◆ TASK OBJECTIVE ◆
Everything from the top of the data below through the line with "VIII -B Bagged</div>" should be duplicated exactly, and nothing past it.

◆ EXTRACTED MATERIAL ◆
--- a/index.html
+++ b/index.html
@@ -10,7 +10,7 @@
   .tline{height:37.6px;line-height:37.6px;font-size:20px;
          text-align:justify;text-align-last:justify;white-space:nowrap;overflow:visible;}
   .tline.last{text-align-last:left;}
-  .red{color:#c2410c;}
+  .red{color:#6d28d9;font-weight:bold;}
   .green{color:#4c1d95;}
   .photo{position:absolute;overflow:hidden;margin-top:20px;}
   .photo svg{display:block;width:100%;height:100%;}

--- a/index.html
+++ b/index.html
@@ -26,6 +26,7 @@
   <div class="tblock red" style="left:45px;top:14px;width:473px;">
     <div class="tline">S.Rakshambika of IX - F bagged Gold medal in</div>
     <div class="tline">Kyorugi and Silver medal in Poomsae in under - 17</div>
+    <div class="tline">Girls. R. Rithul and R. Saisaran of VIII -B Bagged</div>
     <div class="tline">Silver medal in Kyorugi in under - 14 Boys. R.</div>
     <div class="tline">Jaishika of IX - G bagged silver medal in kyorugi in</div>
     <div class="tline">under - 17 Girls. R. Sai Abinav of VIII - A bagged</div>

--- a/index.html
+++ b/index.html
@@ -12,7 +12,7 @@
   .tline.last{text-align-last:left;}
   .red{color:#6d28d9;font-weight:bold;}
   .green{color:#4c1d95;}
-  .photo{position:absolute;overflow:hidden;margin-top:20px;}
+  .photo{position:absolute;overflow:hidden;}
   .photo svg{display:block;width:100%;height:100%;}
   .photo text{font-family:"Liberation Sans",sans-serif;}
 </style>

◆ ANSWER BOX ◆
--- a/index.html
+++ b/index.html
@@ -10,7 +10,7 @@
   .tline{height:37.6px;line-height:37.6px;font-size:20px;
          text-align:justify;text-align-last:justify;white-space:nowrap;overflow:visible;}
   .tline.last{text-align-last:left;}
-  .red{color:#c2410c;}
+  .red{color:#6d28d9;font-weight:bold;}
   .green{color:#4c1d95;}
   .photo{position:absolute;overflow:hidden;margin-top:20px;}
   .photo svg{display:block;width:100%;height:100%;}

--- a/index.html
+++ b/index.html
@@ -26,6 +26,7 @@
   <div class="tblock red" style="left:45px;top:14px;width:473px;">
     <div class="tline">S.Rakshambika of IX - F bagged Gold medal in</div>
     <div class="tline">Kyorugi and Silver medal in Poomsae in under - 17</div>
+    <div class="tline">Girls. R. Rithul and R. Saisaran of VIII -B Bagged</div>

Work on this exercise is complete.